Over the next days and weeks, we’ll read reactions to this drop in giving from nonprofit leaders and policymakers across the country. There will be a number of proposed reasons for why giving declined so sharply, and there will be just as many proposals for how to reverse the trend. We may even hear from some that reversing this isn’t a top priority. However, this sharp decline in giving paired with the steady decline in the number of donors over the past two decades is one of the biggest existential threats to charitable giving in the U.S. as we know it.
Even as U.S. GDP grew by 2.1 percent in 2021 (after adjusting for inflation), charitable giving as a share of GDP shrunk to 1.9 percent, a continued decline from 2020 and 2021. Furthermore, charitable giving as a share of personal disposable income dropped to 1.7 percent – a near 30-year low. While Giving USA doesn’t track numbers of donors, AFP’s Fundraising Effectiveness Project most recently reported a decline in the number of donors in 2022 compared to 2021, underscoring these concerning trends.
In short: fewer Americans are engaged in traditional charitable giving than once were.
I want to leave you on a hopeful note, however. I try to make a habit of not presenting a problem without a proposed solution, and we have several opportunities to reverse these trends.
Humans often engage in behaviors for which they are encouraged or incentivized. That is one of the reasons we have tax incentives – in addition to being accounting mechanisms to adjust what we don’t realize as income, tax deductions also tell taxpayers that certain behaviors are deemed good and worthwhile in our society. We encourage homeownership through a mortgage interest deduction, and we encourage generosity through the charitable deduction. So we must ask ourselves, how do we encourage more charitable giving at a time when less and less of it is being done? Perhaps we can start with providing more incentives to more taxpayers. The universal charitable deduction for non-itemizers is an easy start.
We can also look at the ways donors prefer to give. Donor-advised funds (DAFs) are currently the fastest growing giving vehicle, and in times of uncertainty or great need, they’ve proven to be effective rainy day funds to maintain a continuous flow of funds to charities even when donors can’t give as much directly. All the while, there are proposals out there that could restrict giving through DAFs. When giving trends are so dire, these types of giving methods should be protected and enhanced, not discouraged and penalized.
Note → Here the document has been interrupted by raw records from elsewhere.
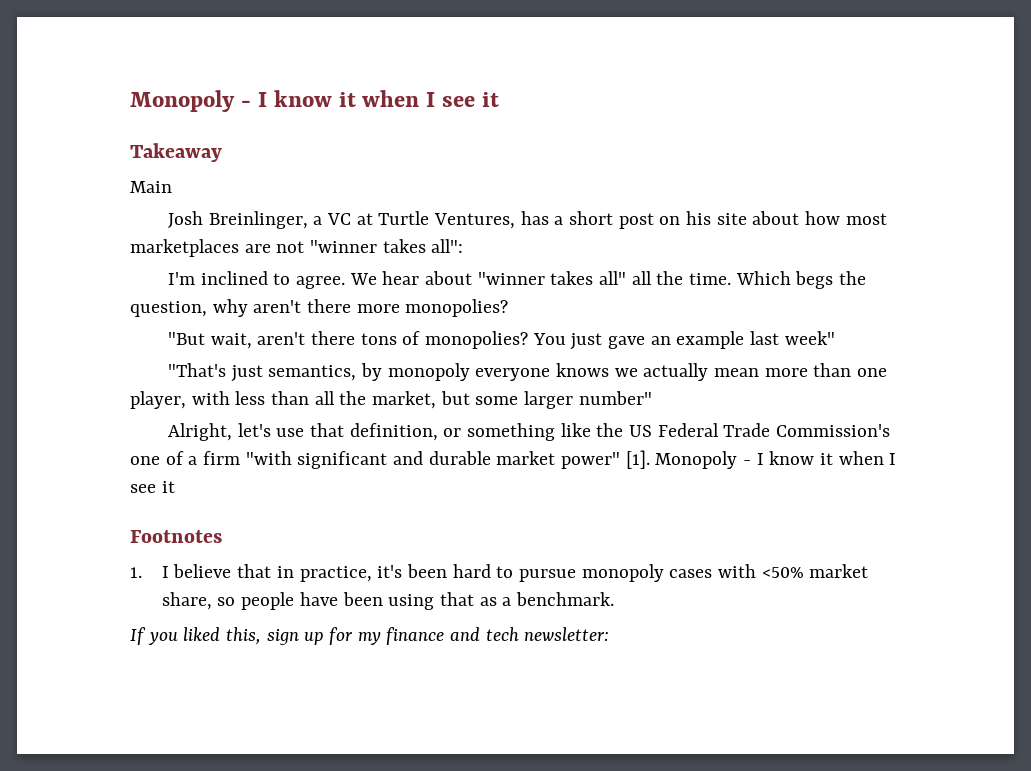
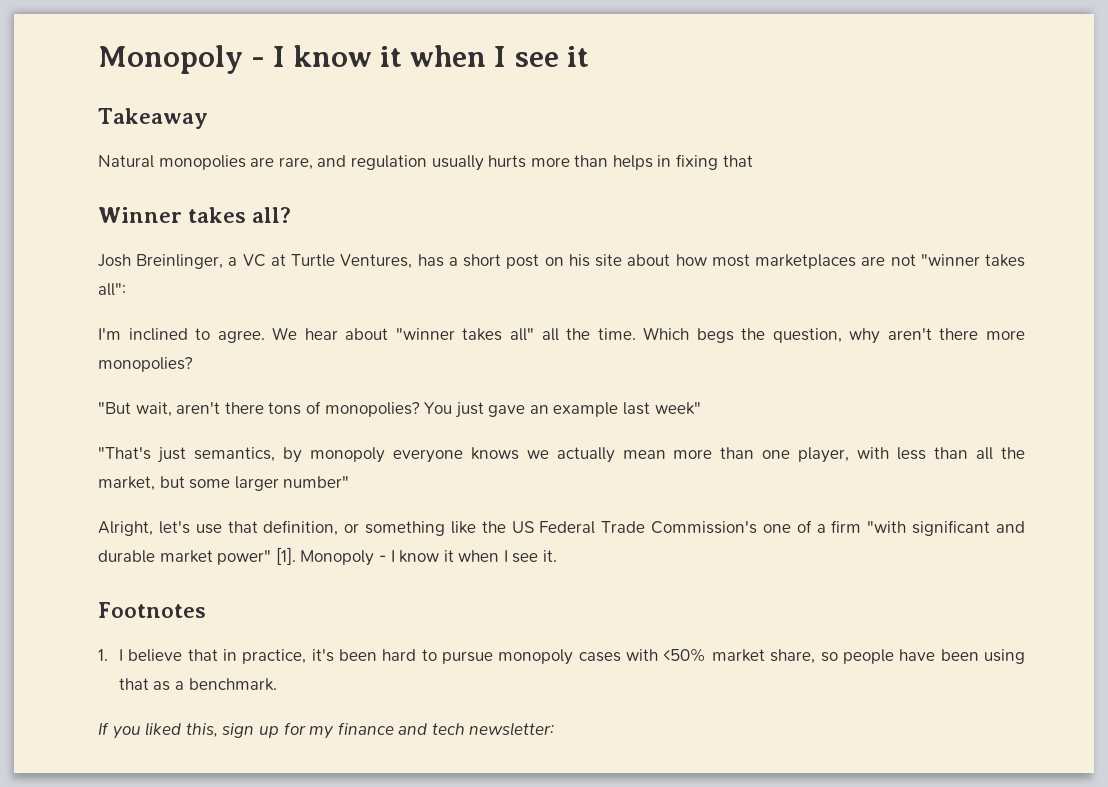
- Main
+ Natural monopolies are rare, and regulation usually hurts more than helps in fixing that
+ Winner takes all?
- Alright, let's use that definition, or something like the US Federal Trade Commission's one of a firm "with significant and durable market power" [1]. Monopoly - I know it when I see it
+ Alright, let's use that definition, or something like the US Federal Trade Commission's one of a firm "with significant and durable market power" [1]. Monopoly - I know it when I see it.

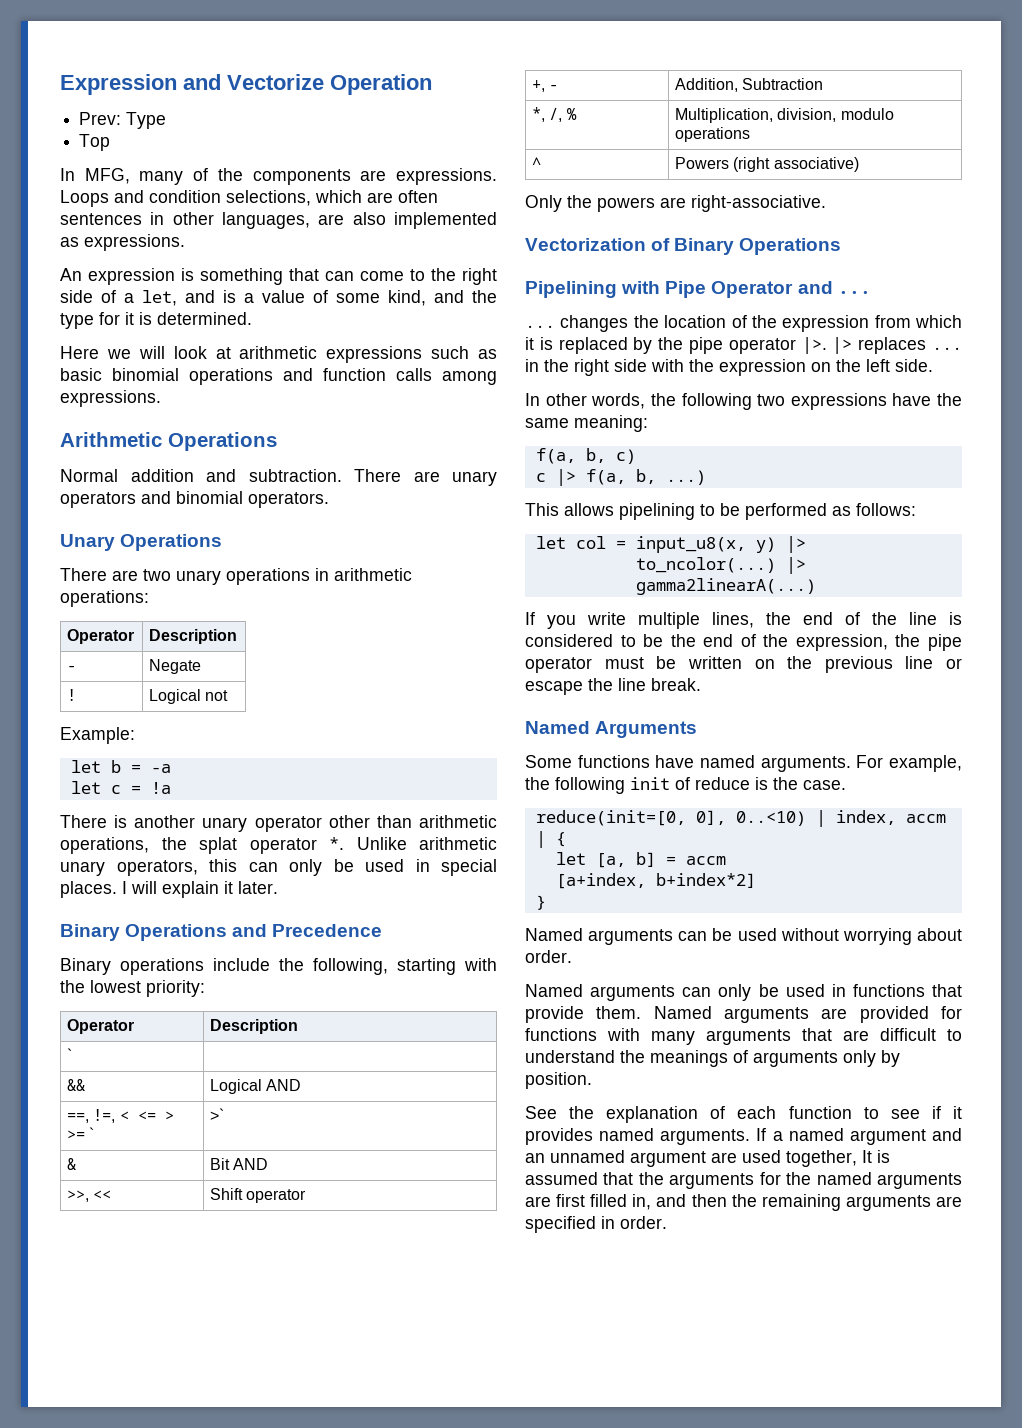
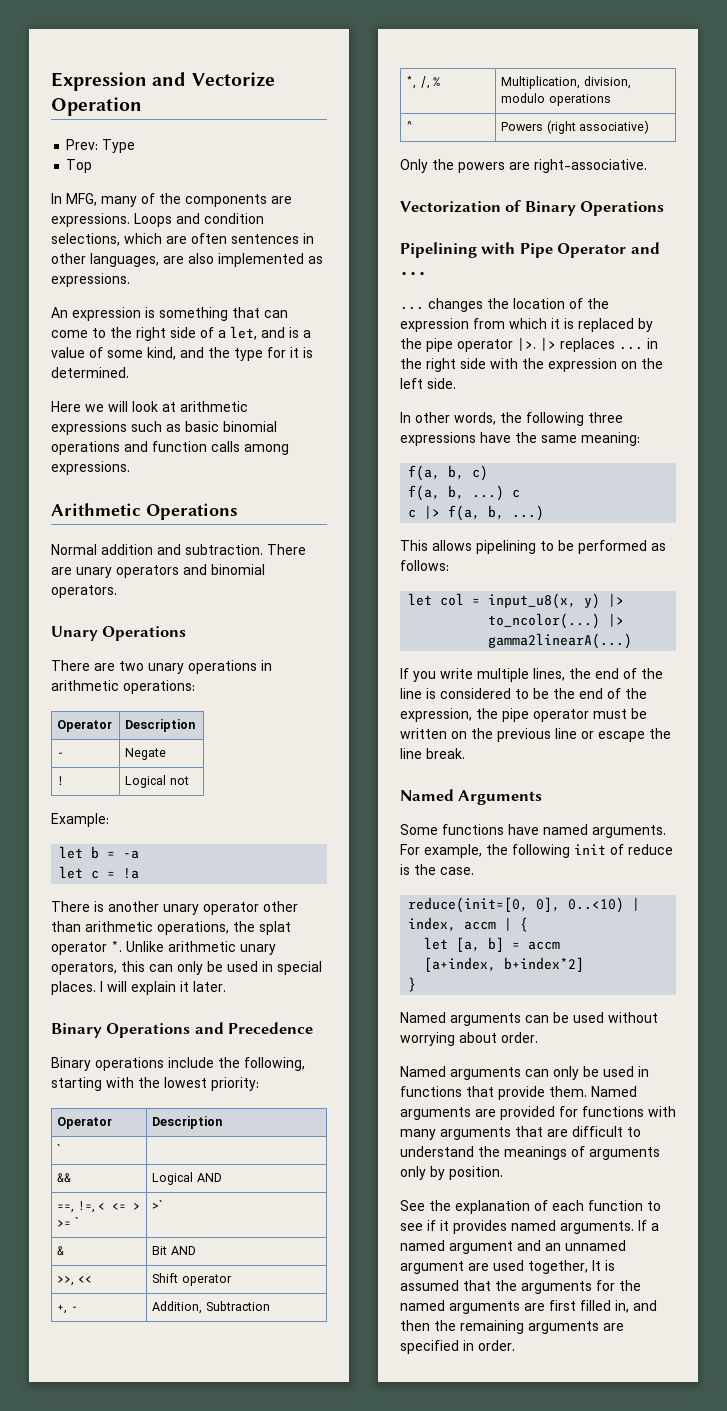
- In other words, the following two expressions have the same meaning:
+ In other words, the following three expressions have the same meaning:
+ f(a, b, ...) c

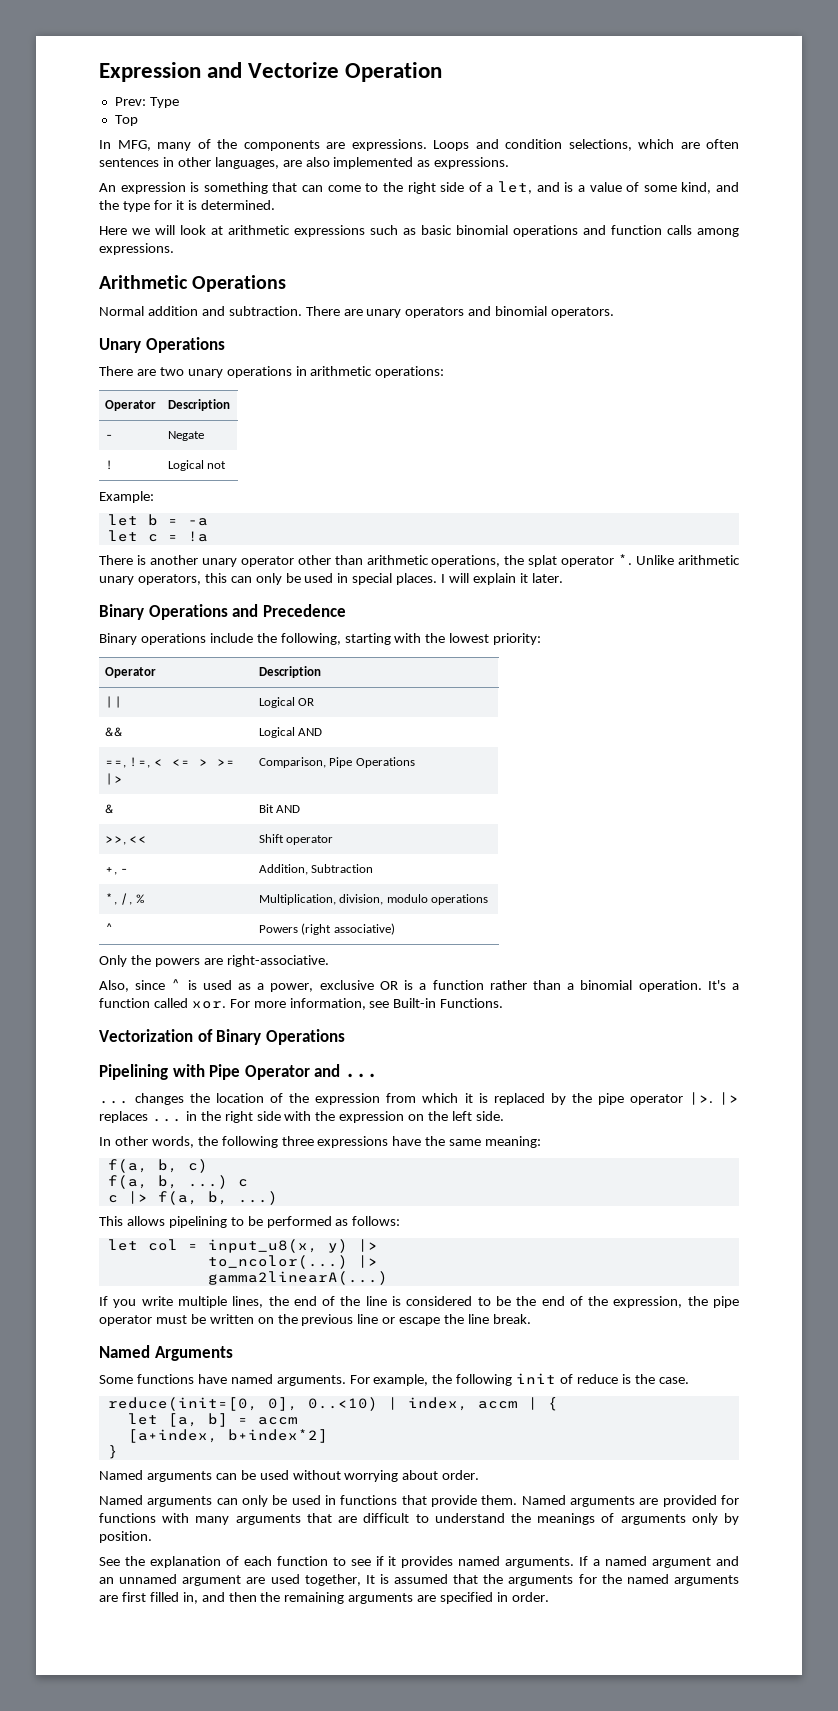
  Binary operations include the following, starting with the lowest priority:
  Operator | Description
- ` |
+ || | Logical OR
- ==, !=, < <= > >= ` | >`
+ ==, !=, < <= > >= |> | Comparison, Pipe Operations
+ Also, since ^ is used as a power, exclusive OR is a function rather than a binomial operation. It's a function called xor. For more information, see Built-in Functions.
Finally, we have a looming opportunity. Over the next two decades, more than $80 trillion in wealth is going to be transferred to younger generations. Some of that money will indeed find its way into the charitable sector, but we might as well get creative to come up with ideas for how to drive even more of that wealth to civil society organizations that are finding solutions to problems across our country. I’m looking forward to working with colleagues and peers to do just that.